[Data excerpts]
^^^^
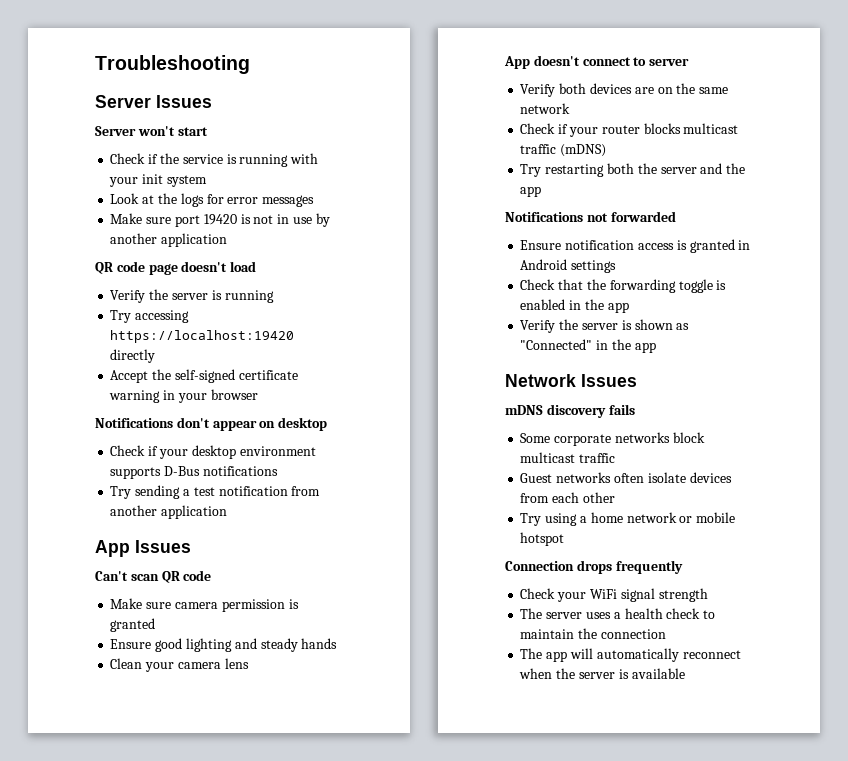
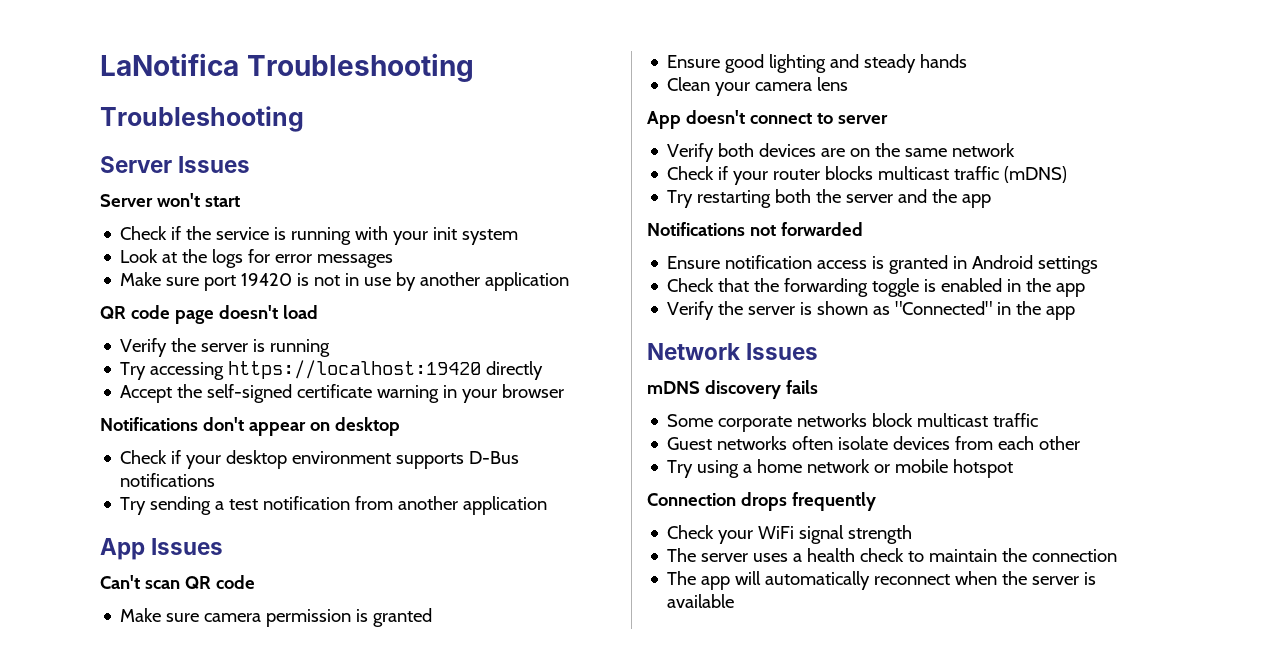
+ LaNotifica Troubleshooting

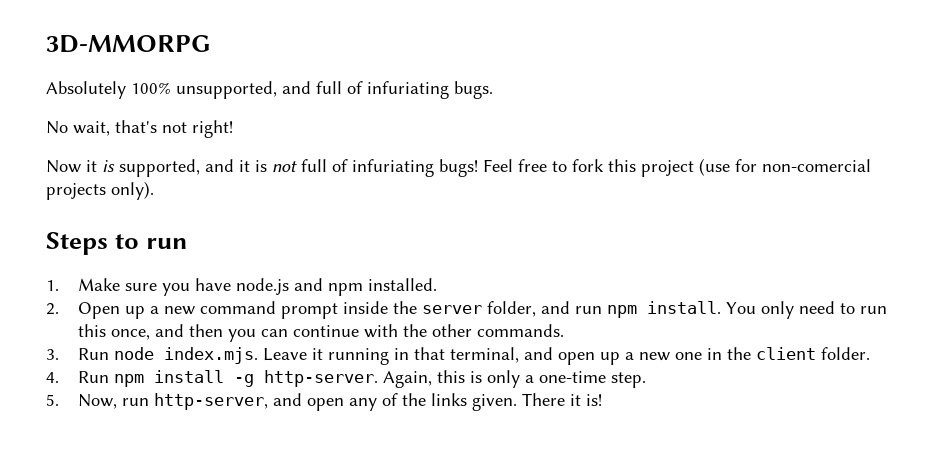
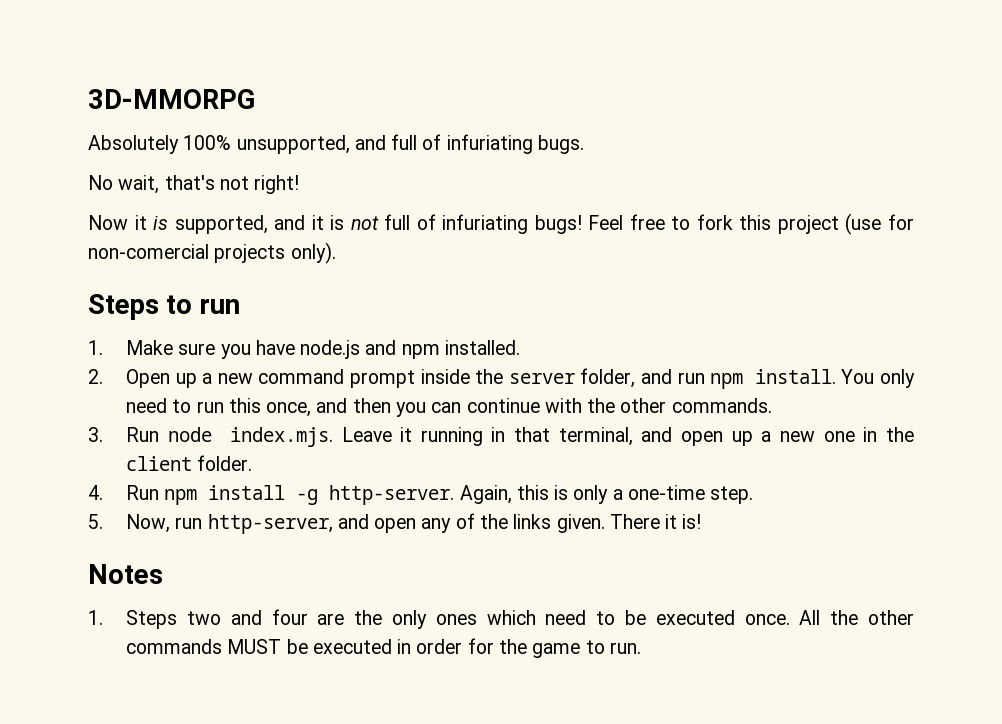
+ Notes
+ 1. Steps two and four are the only ones which need to be executed once. All the other commands MUST be executed in order for the game to run.

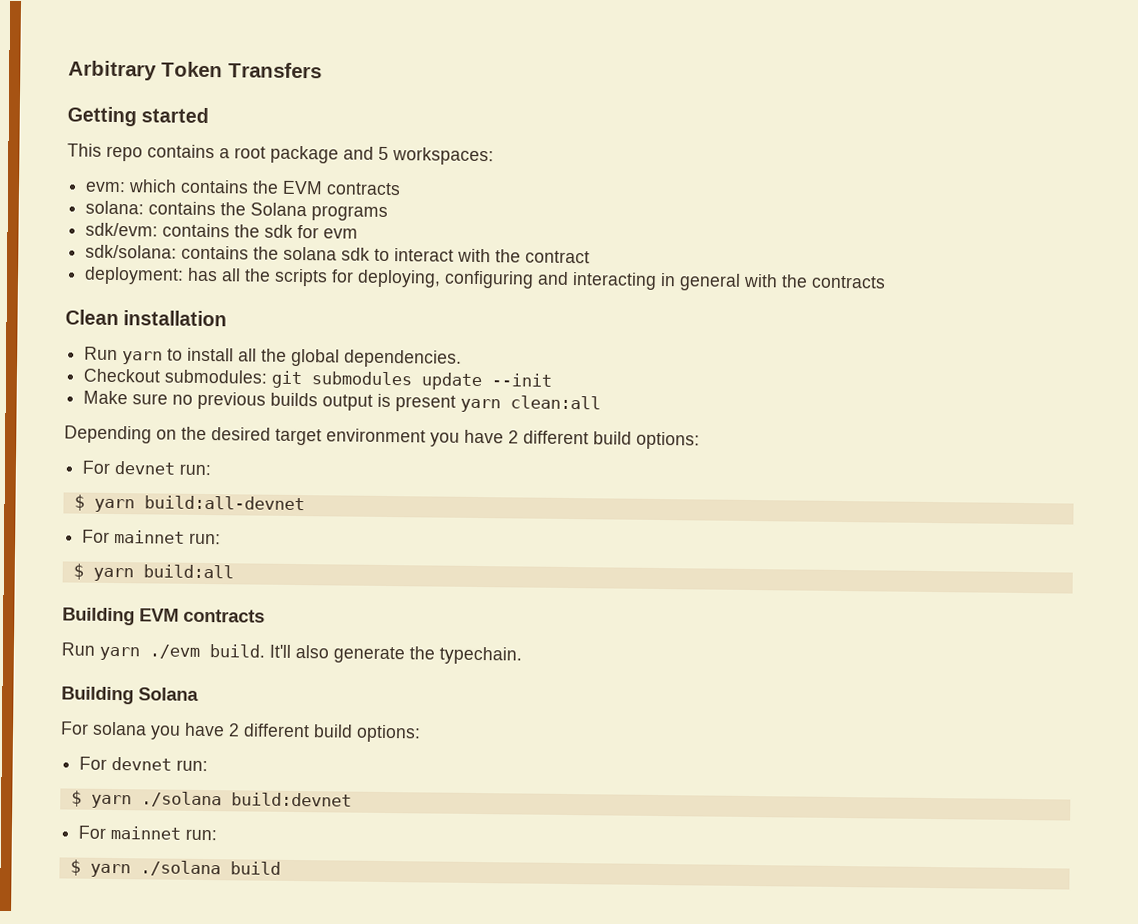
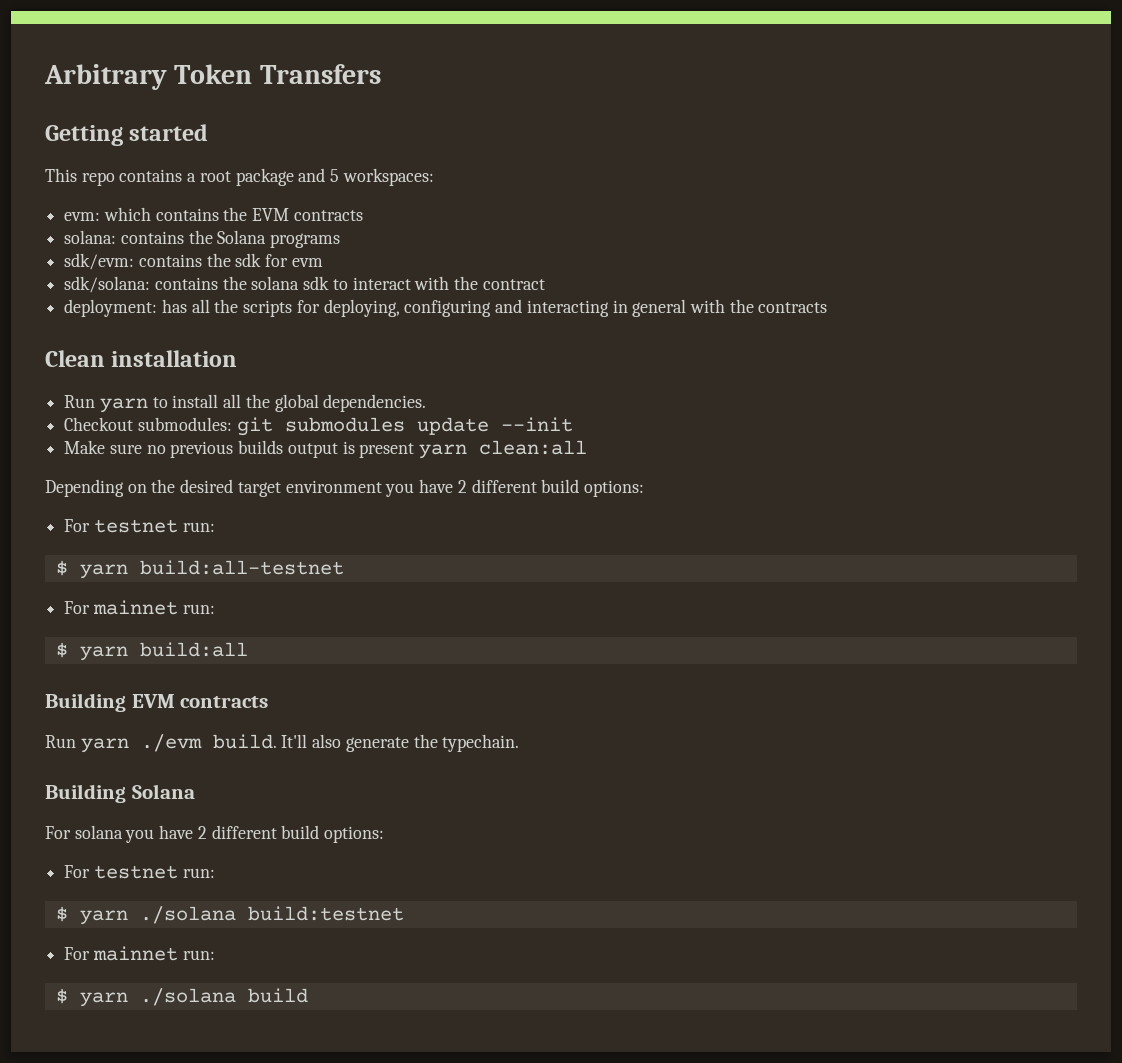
  Depending on the desired target environment you have 2 different build options:
- For devnet run:
- $ yarn build:all-devnet
+ For testnet run:
+ $ yarn build:all-testnet
  For solana you have 2 different build options:
- For devnet run:
- $ yarn ./solana build:devnet
+ For testnet run:
+ $ yarn ./solana build:testnet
^^^^
Requirement >> Return exactly the lines from the one with "game to run." through the last line of the entries above, both ends included. No pictures may appear in the copy.

Expected answer >>
+ 1. Steps two and four are the only ones which need to be executed once. All the other commands MUST be executed in order for the game to run.

  Depending on the desired target environment you have 2 different build options:
- For devnet run:
- $ yarn build:all-devnet
+ For testnet run:
+ $ yarn build:all-testnet
  For solana you have 2 different build options:
- For devnet run:
- $ yarn ./solana build:devnet
+ For testnet run:
+ $ yarn ./solana build:testnet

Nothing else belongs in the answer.